Julie Bartucca: [00:02:43] We have faith in you, Maxine.

Maxine Philavong: [00:02:45] Thank you.

Ken Best: [00:02:45] And Tom, you know I’ve been busy because you’re getting my stuff.

Tom Breen: [00:02:50] Yes, it’s true. And hopefully our listeners know that too, because they’re constantly going to Today.UConn.edu.

Julie Bartucca: [00:02:56] Constantly.

Tom Breen: [00:02:57] Refreshing. It’s the lone ray of light in their bleak lives.

Julie Bartucca: [00:03:02] Oh, they’re not bleak lives.

Tom Breen: [00:03:04] I mean, cause of the cause of the pandemic, not normally. Everyone’s trapped at home, just hitting refresh over and over waiting for that Ken Best content.

Julie Bartucca: [00:03:12] Need that content!

Ken Best: [00:03:13] Well, you know, things have sort of gotten to a certain point when all the comic strips in the newspapers are now having pandemic themes and jokes.

Julie Bartucca: [00:03:22] There’s not a lot else to talk about these days.

Tom Breen: [00:03:25] How’s Dagwood Bumstead handling that?

Ken Best: [00:03:29] I’m thinking that may be one of the few that doesn’t have anything on it, but, uh.

Tom Breen: [00:03:33] That’s shocking. It’s usually very topical. Yeah. So anyway, it’s, it’s a, I guess everyone’s doing about the same, right? It’s funny, I, you know, I, I talked to friends or family and they say what’s new? And nothing, nothing is ever new. There’s nothing to report, but, you know, we’ll get through it right.

Julie Bartucca: [00:03:49] Keep on keeping on.

Tom Breen: [00:03:50] Yeah. Well we could all move to Georgia and open up a bowling ally.

Ken Best: [00:03:57] Well, gyms, gyms are now back on the list of places where you can start to go in some, some areas.

Julie Bartucca: [00:04:04] Don’t. Let’s not even, that’s the worst idea ever.

Tom Breen: [00:04:08] Sounds like a great idea to me. Speaking of UConn today, if you head over there, we’re talking about things that UConn nation is doing to step up. There’s kind of a neat little idea.

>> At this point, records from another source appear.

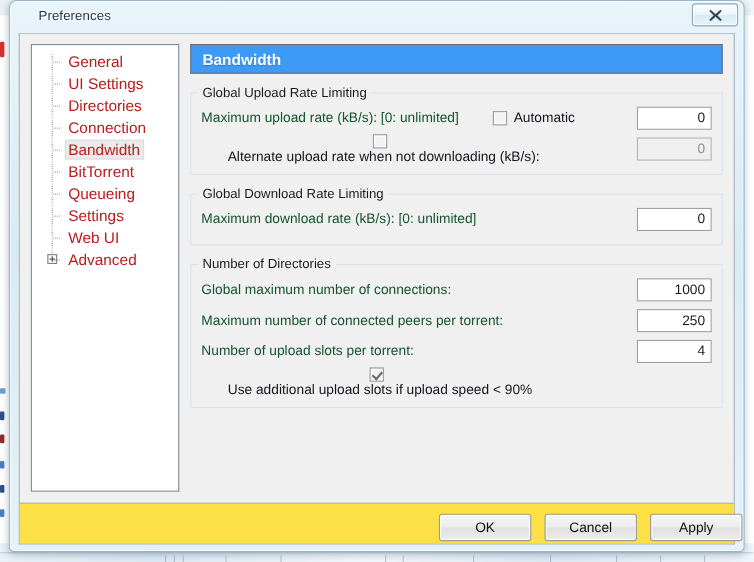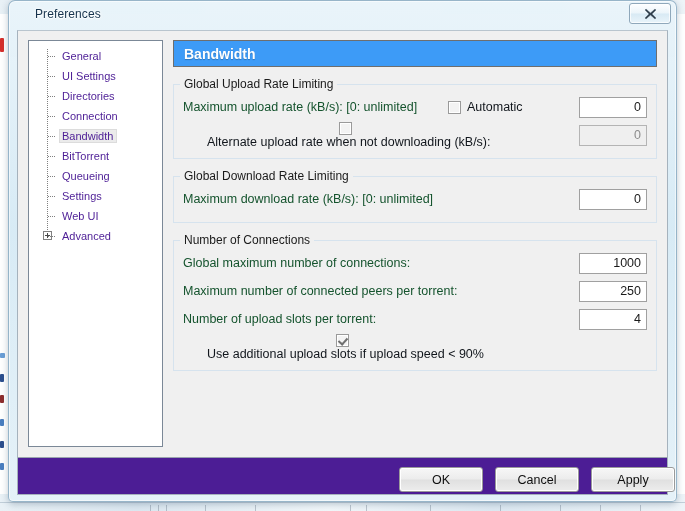--- a/index.html
+++ b/index.html
@@ -103,8 +103,8 @@
   .tree-label {
     position: relative;
     margin-left: 18px;
-    font-size: 11px;
-    color: #4c1d95;
+    font-size: 14px;
+    color: #b91c1c;
     white-space: nowrap;
     padding: 1px 4px 1px 3px;
   }

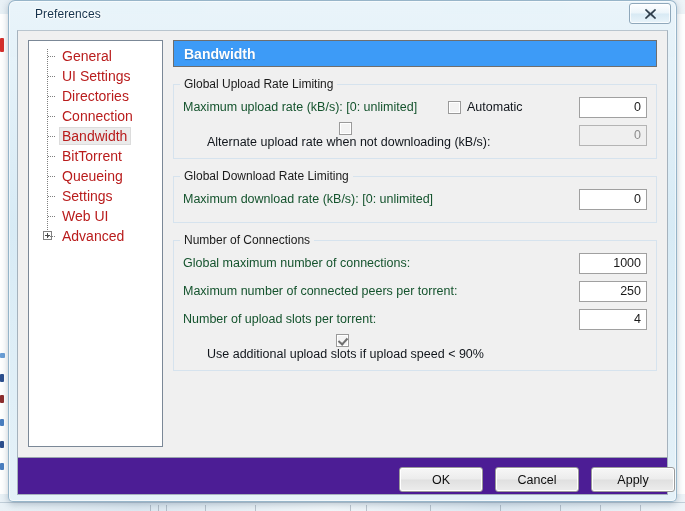--- a/index.html
+++ b/index.html
@@ -353,7 +353,7 @@
       </fieldset>
 
       <fieldset class="group">
-        <legend>Number of Connections</legend>
+        <legend>Number of Directories</legend>
         <div class="rows">
           <div class="row">
             <span class="row-label">Global maximum number of connections:</span>

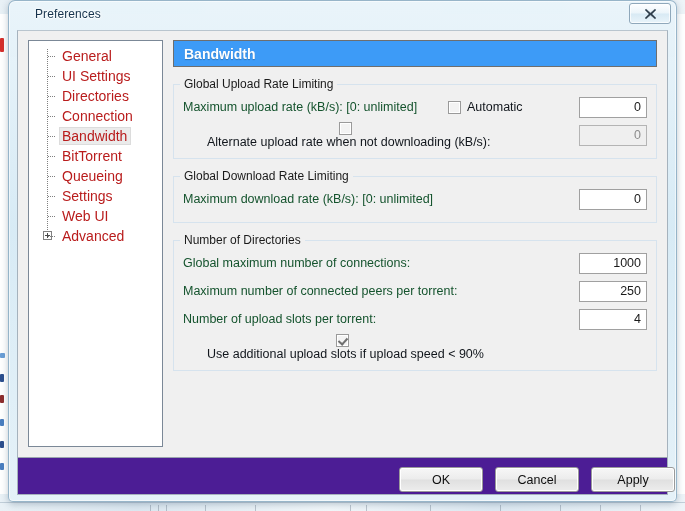--- a/index.html
+++ b/index.html
@@ -212,7 +212,7 @@
   }
   #button-bar {
     position: absolute; left: 0; right: 0; top: 427px; bottom: 0;
-    background: #4c1d95;
+    background: #fde047;
   }
   .dlg-button {
     position: absolute; top: 9px;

You can head over to UConn Today and learn more about it. But you know, people are putting like hearts in the windows of their homes or on their doors. So, um, there’s, there’s a UConn specific version of this. It’s a blue heart and you can actually download templates of it. This was an idea that UConn Health, I believe a physician’s young daughter came up with.

And so you can go and you can download templates, you can call your own, you can show your support, not just for a healthcare workers, but for you kind of healthcare workers or. Sure your support as a UConn person for all healthcare workers, whatever, however you want it to mean you can, you can download it and do it that way.

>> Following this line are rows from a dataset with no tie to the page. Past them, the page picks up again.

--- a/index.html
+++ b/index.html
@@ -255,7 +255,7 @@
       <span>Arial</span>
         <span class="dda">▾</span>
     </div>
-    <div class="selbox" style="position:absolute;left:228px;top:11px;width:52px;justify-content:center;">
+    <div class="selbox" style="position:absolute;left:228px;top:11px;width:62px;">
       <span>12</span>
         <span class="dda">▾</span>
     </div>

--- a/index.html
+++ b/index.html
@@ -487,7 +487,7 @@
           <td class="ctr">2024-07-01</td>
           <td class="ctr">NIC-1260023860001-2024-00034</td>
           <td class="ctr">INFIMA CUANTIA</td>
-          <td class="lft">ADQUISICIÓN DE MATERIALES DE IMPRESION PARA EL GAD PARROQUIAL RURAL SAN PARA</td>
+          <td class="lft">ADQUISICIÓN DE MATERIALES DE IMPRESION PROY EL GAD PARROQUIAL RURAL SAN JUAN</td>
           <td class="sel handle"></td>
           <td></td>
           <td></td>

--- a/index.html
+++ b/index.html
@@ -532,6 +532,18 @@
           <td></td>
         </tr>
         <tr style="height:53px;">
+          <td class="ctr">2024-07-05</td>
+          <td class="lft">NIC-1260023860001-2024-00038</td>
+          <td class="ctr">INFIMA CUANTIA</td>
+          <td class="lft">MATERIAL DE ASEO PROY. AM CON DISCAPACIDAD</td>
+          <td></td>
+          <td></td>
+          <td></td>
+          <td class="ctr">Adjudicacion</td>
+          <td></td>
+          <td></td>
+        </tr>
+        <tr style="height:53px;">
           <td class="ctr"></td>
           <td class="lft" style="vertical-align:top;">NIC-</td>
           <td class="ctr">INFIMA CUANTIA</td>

Julie Bartucca: [00:04:48] Very nice.

Tom Breen: [00:04:49] People in my neighborhood every Friday at seven or going outside to bang pots and pans, and I haven’t done it yet. The first night it happened, I had, I forgot that this was a thing and I just. We’ve gotten really scared.

Julie Bartucca: [00:05:04] I can only imagine. You’re like hunkering down in your basement.

Tom Breen: [00:05:07] Like I heard all this noise and I look out the window and like the entire street except me. Everyone out front with like pots and pans and I thought, Oh no, it’s like a Wicker man thing happening.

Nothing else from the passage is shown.